The Story Behind Scritti Politti's Mysterious Lover's Rock Hit "The Sweetest Girl"

The convergence of punk and reggae and punk and ska in the late 70's and early 80's resulted in some significant musical experiments in which punks and post-punk bands experimented with the sound of reggae and dub in particular: Most of the key 2-Tone bands played covers of 60's ska songs. The Clash played reggae covers and collaborated with Mikey Dread. The Slits worked with reggae producer Dennis Bovell (who invented Lovers Rock) and The Ruts recorded the reggae song "Jah War" releasing it on UK reggae band Misty In Roots record label.

While the punk adoption of reggae covers soon became a regular musical occurrence, one of the most interesting takes on reggae had to be the Scritti Politti song "The Sweetest Girl," which Rough Trade label head Geoff Travis described at the time as a “game-changer.'”

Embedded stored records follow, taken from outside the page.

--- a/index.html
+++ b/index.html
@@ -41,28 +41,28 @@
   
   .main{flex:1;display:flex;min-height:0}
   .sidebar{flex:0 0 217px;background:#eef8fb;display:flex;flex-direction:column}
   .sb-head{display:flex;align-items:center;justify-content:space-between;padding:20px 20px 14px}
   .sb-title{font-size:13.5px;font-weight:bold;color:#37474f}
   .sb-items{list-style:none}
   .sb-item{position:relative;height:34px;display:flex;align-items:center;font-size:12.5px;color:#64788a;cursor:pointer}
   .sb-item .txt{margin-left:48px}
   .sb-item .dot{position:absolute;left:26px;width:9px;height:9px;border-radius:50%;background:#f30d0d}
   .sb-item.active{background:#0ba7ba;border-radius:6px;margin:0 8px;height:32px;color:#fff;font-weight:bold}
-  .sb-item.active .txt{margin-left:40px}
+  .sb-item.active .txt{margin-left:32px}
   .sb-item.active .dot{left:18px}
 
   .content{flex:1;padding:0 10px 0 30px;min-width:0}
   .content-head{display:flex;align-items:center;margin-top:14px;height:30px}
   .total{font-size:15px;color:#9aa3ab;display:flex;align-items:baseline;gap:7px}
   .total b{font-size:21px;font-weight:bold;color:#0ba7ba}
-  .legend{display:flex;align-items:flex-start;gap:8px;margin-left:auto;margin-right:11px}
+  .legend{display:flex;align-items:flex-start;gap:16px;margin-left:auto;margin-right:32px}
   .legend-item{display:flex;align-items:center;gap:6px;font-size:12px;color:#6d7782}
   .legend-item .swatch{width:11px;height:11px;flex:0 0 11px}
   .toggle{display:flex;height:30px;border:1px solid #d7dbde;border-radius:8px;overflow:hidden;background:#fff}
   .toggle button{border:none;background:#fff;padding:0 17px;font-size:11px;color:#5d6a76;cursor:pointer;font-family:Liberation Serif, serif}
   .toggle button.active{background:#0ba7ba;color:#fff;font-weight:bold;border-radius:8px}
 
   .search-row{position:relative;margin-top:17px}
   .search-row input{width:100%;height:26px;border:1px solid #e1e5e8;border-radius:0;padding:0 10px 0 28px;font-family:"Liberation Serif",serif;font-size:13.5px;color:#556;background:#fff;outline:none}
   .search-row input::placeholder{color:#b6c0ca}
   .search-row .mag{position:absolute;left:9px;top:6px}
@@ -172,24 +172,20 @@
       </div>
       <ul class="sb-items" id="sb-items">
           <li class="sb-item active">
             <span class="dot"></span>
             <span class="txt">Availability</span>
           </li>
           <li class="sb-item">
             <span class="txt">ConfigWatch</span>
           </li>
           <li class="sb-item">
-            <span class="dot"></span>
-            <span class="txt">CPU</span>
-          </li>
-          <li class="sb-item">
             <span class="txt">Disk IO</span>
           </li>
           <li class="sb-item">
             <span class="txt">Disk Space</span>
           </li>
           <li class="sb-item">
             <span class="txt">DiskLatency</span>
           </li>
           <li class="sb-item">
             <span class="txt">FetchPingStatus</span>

Starting out as a post-punk band with a left-wing political agenda (the band name means political writing in Italian and is an homage to the Italian Marxist writer and political theorist Antonio Gramsci), they abandoned rock and a number of their band members for reggae, a genre Gartside heard on the London pirate radio station Dread Broadcasting Corporation. In 1981, Gartside wrote a lilting reggae ballad called “The ‘Sweetest Girl’ ” (note the quotes), which he intended to be recorded as a duet by Gregory Isaacs  and Kraftwerk. (“I got a positive response from Gregory,” Gartside later said, “But I went to see Tito Puente with Kraftwerk in New York, and they told me they didn’t like reggae. So I ended up doing it myself.”)

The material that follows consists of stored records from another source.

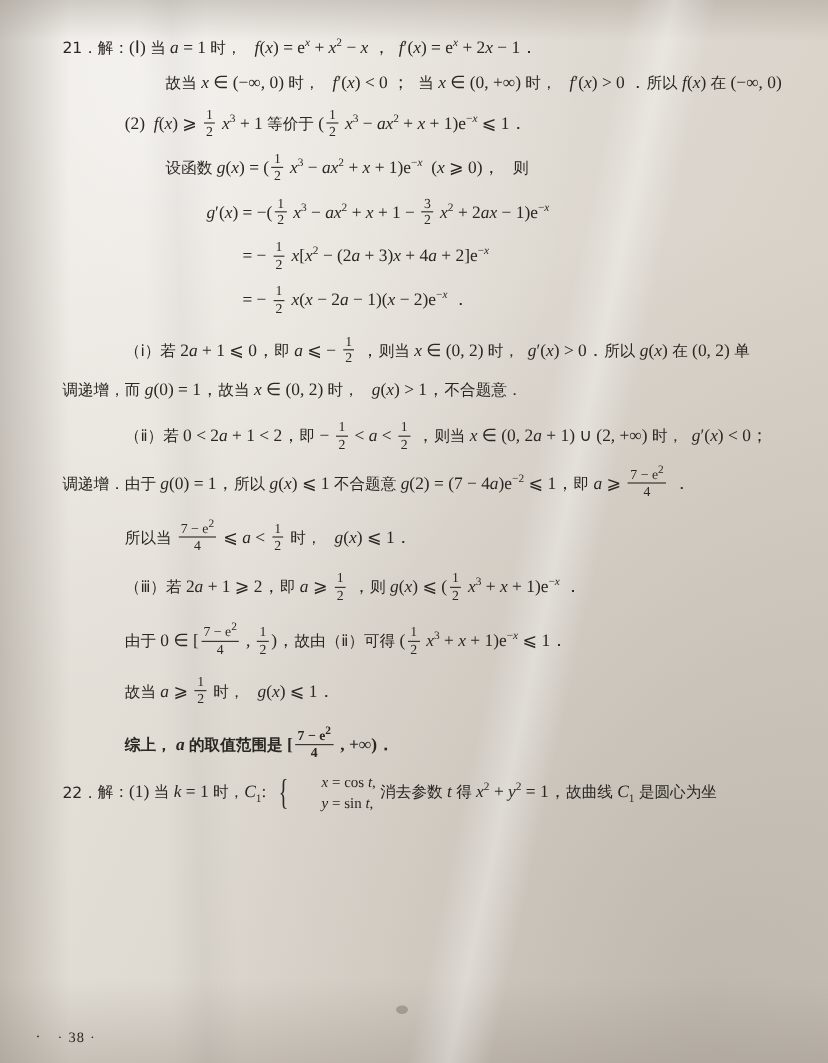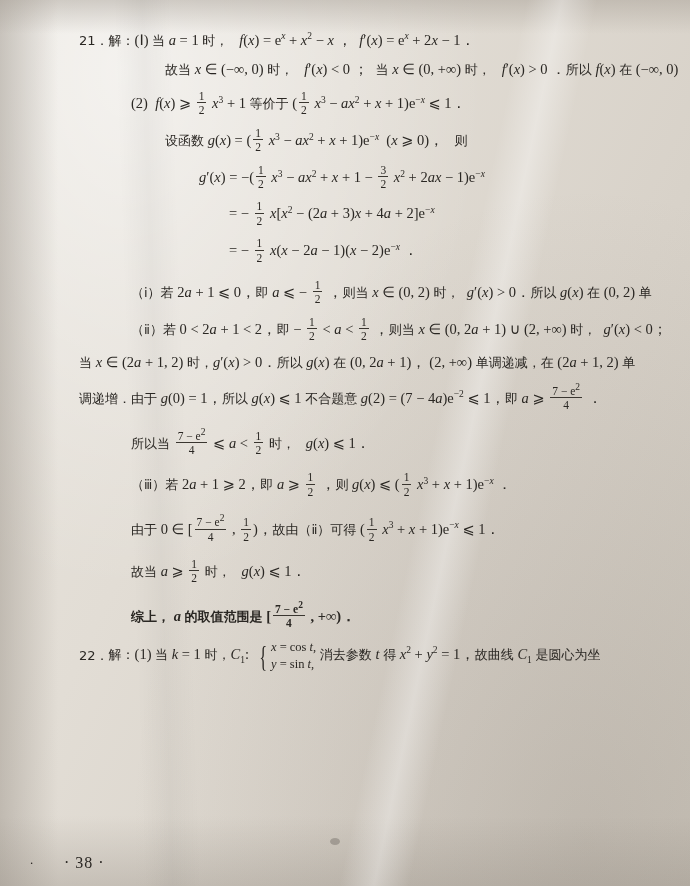--- a/index.html
+++ b/index.html
@@ -35,21 +35,21 @@
     position:absolute;left:0;top:0;width:100%;height:100%;
     background:
       linear-gradient(102deg, rgba(255,255,255,0) 60%, rgba(255,255,255,0.35) 64%, rgba(255,255,255,0) 68%),
       linear-gradient(88deg, rgba(0,0,0,0) 20%, rgba(0,0,0,0.035) 24%, rgba(0,0,0,0) 28%);
     pointer-events:none;
   }
 
   .content{
     position:absolute;
     left:0;top:0;right:0;bottom:0;
-    padding:30px 26px 0 79px;
+    padding:30px 26px 0 52px;
     box-sizing:border-box;
   }
 
   .ln{
     position:relative;
     font-size:14.5px;
     line-height:1.35;
     margin:0 0 10px 0;
     white-space:nowrap;
   }
@@ -72,22 +72,22 @@
     text-align:center;
     font-size:11.5px;
     line-height:1.08;
     margin:0 2px;
   }
   .frac .den{border-top:1px solid #3a3630;display:block;padding-top:1px;}
   .frac .num2{display:block;padding:0 2px;}
 
   .footer{
     position:absolute;
-    left:64px;bottom:14px;
-    font-size:16px;
+    left:48px;bottom:14px;
+    font-size:12px;
     letter-spacing:1px;
   }
   .dot{
     position:absolute;left:30px;bottom:18px;font-size:13px;
   }
   .smudge{
     position:absolute;
     width:10px;height:7px;border-radius:50%;
     background:rgba(90,84,76,0.35);
     left:330px;top:838px;
@@ -102,21 +102,21 @@
     transform:scaleX(0.55);
     font-family:"Liberation Serif", serif;
   }
   .stack{
     display:inline-block;
     vertical-align:middle;
     text-align:left;
     font-size:12.5px;
     line-height:1.35;
   }
-  .stack span{display:block;}
+  .stack span{display:block;margin-left:24px;}
 </style>
 </head>
 <body>
 
 <div class="page"></div>
 <div class="shade-left"></div>
 <div class="shade-top"></div>
 <div class="shade-bottom"></div>
 <div class="crease"></div>
 
@@ -148,28 +148,28 @@
   </div>
 
   <div class="ln ind5 gap">
     = − <span class="frac"><span class="num2">1</span><span class="den">2</span></span> <i>x</i>(<i>x</i> − 2<i>a</i> − 1)(<i>x</i> − 2)e<sup>−<i>x</i></sup> ．
   </div>
 
   <div class="ln ind2">
     <span class="cn">（ⅰ）若</span> 2<i>a</i> + 1 ⩽ 0，<span class="cn">即</span> <i>a</i> ⩽ − <span class="frac"><span class="num2">1</span><span class="den">2</span></span> ，<span class="cn">则当</span> <i>x</i> ∈ (0, 2) <span class="cn">时，</span>&nbsp; <i>g</i>′(<i>x</i>) &gt; 0．<span class="cn">所以</span> <i>g</i>(<i>x</i>) <span class="cn">在</span> (0, 2) <span class="cn">单</span>
   </div>
 
+  <div class="ln gap">
+    <span class="cn">调递增，而</span> <i>g</i>(0) = 1，<span class="cn">故当</span> <i>x</i> ∈ (0, 2) <span class="cn">时，</span>&nbsp;&nbsp; <i>g</i>(<i>x</i>) &gt; 1，<span class="cn">不合题意．</span>
+  </div>
 
   <div class="ln ind2">
     <span class="cn">（ⅱ）若</span> 0 &lt; 2<i>a</i> + 1 &lt; 2，<span class="cn">即</span> − <span class="frac"><span class="num2">1</span><span class="den">2</span></span> &lt; <i>a</i> &lt; <span class="frac"><span class="num2">1</span><span class="den">2</span></span> ，<span class="cn">则当</span> <i>x</i> ∈ (0, 2<i>a</i> + 1) ∪ (2, +∞) <span class="cn">时，</span>&nbsp; <i>g</i>′(<i>x</i>) &lt; 0；
   </div>
 
-  <div class="ln">
-    <span class="cn">当</span> <i>x</i> ∈ (2<i>a</i> + 1, 2) <span class="cn">时，</span><i>g</i>′(<i>x</i>) &gt; 0．<span class="cn">所以</span> <i>g</i>(<i>x</i>) <span class="cn">在</span> (0, 2<i>a</i> + 1)，&nbsp;(2, +∞) <span class="cn">单调递减，在</span> (2<i>a</i> + 1, 2) <span class="cn">单</span>
-  </div>
 
   <div class="ln gap">
     <span class="cn">调递增．由于</span> <i>g</i>(0) = 1，<span class="cn">所以</span> <i>g</i>(<i>x</i>) ⩽ 1 <span class="cn">不合题意</span> <i>g</i>(2) = (7 − 4<i>a</i>)e<sup>−2</sup> ⩽ 1，<span class="cn">即</span> <i>a</i> ⩾ <span class="frac"><span class="num2">7 − e<sup>2</sup></span><span class="den">4</span></span> ．
   </div>
 
   <div class="ln ind2 gap">
     <span class="cn">所以当</span> <span class="frac"><span class="num2">7 − e<sup>2</sup></span><span class="den">4</span></span> ⩽ <i>a</i> &lt; <span class="frac"><span class="num2">1</span><span class="den">2</span></span> <span class="cn">时，</span>&nbsp;&nbsp; <i>g</i>(<i>x</i>) ⩽ 1．
   </div>
 
   <div class="ln ind2 gap">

If you've never heard the song, it begins with the hiss and whisper of a drum machine, and then the bubble of lilting reggae keyboards - played by Robert Wyatt  - and bass bring it to life as Gartside's croon kicks in. The result is white boy lover's rock that descends into dub as Wyatt's organ notes begin to ripple and dub echoes ricochet through the mix.

What's the song about? That remains a  mystery. At first it appears to be tribute to a sweet couple before Green goes off on a subversive tangent and sings one of pop music's most unusual couplets: "Politics is pride too, vagaries of science/ She left because she understood the value of defiance."

Released on the Rough Trade label, "Sweetest Girl" became Scritti Politti's first song to chart, peaking at #64 on the UK music chart, and was cited by The New York Times as one of the ten best singles of 1981.  Madness recorded their own version of the song for their 1985 "Mad Not Mad" album.

1 comment:

Unknown said...

I wonder whether anyone knows tbe answer to this - the location of green engine room that's featured in much of the video.

I've just been watching a film called SOS Titanic from 1980 and i think, for a few seconds, the same room is featured.